The task: Copy all of the records below verbatim.

Records to use section start

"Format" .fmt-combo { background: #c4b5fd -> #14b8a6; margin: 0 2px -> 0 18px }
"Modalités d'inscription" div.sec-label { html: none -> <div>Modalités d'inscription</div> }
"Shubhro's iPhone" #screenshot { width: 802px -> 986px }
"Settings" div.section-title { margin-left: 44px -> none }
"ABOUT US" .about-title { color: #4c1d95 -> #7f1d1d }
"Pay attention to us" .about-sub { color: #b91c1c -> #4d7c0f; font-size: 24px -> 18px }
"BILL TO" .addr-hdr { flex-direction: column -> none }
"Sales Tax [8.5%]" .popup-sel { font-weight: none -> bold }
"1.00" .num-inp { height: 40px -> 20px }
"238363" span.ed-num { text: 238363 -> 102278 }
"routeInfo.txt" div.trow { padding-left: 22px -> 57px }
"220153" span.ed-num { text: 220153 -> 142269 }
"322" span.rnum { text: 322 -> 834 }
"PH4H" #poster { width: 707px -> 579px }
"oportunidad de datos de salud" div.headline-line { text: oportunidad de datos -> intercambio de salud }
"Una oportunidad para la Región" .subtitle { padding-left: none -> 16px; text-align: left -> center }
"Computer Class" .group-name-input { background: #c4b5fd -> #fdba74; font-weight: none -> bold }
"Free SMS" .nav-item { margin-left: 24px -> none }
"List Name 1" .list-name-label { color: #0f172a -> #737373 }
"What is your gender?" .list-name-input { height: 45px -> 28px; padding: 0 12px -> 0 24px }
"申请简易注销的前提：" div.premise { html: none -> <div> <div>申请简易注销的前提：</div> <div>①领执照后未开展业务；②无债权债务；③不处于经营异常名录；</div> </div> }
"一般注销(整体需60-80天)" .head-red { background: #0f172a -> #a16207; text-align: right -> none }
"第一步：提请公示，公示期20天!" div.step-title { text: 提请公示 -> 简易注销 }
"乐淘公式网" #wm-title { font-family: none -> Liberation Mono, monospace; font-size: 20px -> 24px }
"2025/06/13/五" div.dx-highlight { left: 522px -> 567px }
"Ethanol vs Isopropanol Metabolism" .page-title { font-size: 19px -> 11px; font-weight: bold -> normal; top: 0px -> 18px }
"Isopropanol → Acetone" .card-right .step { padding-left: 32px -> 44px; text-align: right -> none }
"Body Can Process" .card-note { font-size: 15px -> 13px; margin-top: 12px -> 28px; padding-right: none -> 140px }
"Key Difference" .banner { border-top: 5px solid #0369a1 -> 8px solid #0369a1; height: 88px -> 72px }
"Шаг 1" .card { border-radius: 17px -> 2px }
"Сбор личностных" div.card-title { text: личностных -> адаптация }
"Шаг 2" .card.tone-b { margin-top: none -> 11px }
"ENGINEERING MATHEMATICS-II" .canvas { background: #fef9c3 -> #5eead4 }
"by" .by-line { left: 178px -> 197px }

Records to use section end

Output for this exercise:
"Format" .fmt-combo { background: #c4b5fd -> #14b8a6; margin: 0 2px -> 0 18px }
"Modalités d'inscription" div.sec-label { html: none -> <div>Modalités d'inscription</div> }
"Shubhro's iPhone" #screenshot { width: 802px -> 986px }
"Settings" div.section-title { margin-left: 44px -> none }
"ABOUT US" .about-title { color: #4c1d95 -> #7f1d1d }
"Pay attention to us" .about-sub { color: #b91c1c -> #4d7c0f; font-size: 24px -> 18px }
"BILL TO" .addr-hdr { flex-direction: column -> none }
"Sales Tax [8.5%]" .popup-sel { font-weight: none -> bold }
"1.00" .num-inp { height: 40px -> 20px }
"238363" span.ed-num { text: 238363 -> 102278 }
"routeInfo.txt" div.trow { padding-left: 22px -> 57px }
"220153" span.ed-num { text: 220153 -> 142269 }
"322" span.rnum { text: 322 -> 834 }
"PH4H" #poster { width: 707px -> 579px }
"oportunidad de datos de salud" div.headline-line { text: oportunidad de datos -> intercambio de salud }
"Una oportunidad para la Región" .subtitle { padding-left: none -> 16px; text-align: left -> center }
"Computer Class" .group-name-input { background: #c4b5fd -> #fdba74; font-weight: none -> bold }
"Free SMS" .nav-item { margin-left: 24px -> none }
"List Name 1" .list-name-label { color: #0f172a -> #737373 }
"What is your gender?" .list-name-input { height: 45px -> 28px; padding: 0 12px -> 0 24px }
"申请简易注销的前提：" div.premise { html: none -> <div> <div>申请简易注销的前提：</div> <div>①领执照后未开展业务；②无债权债务；③不处于经营异常名录；</div> </div> }
"一般注销(整体需60-80天)" .head-red { background: #0f172a -> #a16207; text-align: right -> none }
"第一步：提请公示，公示期20天!" div.step-title { text: 提请公示 -> 简易注销 }
"乐淘公式网" #wm-title { font-family: none -> Liberation Mono, monospace; font-size: 20px -> 24px }
"2025/06/13/五" div.dx-highlight { left: 522px -> 567px }
"Ethanol vs Isopropanol Metabolism" .page-title { font-size: 19px -> 11px; font-weight: bold -> normal; top: 0px -> 18px }
"Isopropanol → Acetone" .card-right .step { padding-left: 32px -> 44px; text-align: right -> none }
"Body Can Process" .card-note { font-size: 15px -> 13px; margin-top: 12px -> 28px; padding-right: none -> 140px }
"Key Difference" .banner { border-top: 5px solid #0369a1 -> 8px solid #0369a1; height: 88px -> 72px }
"Шаг 1" .card { border-radius: 17px -> 2px }
"Сбор личностных" div.card-title { text: личностных -> адаптация }
"Шаг 2" .card.tone-b { margin-top: none -> 11px }
"ENGINEERING MATHEMATICS-II" .canvas { background: #fef9c3 -> #5eead4 }
"by" .by-line { left: 178px -> 197px }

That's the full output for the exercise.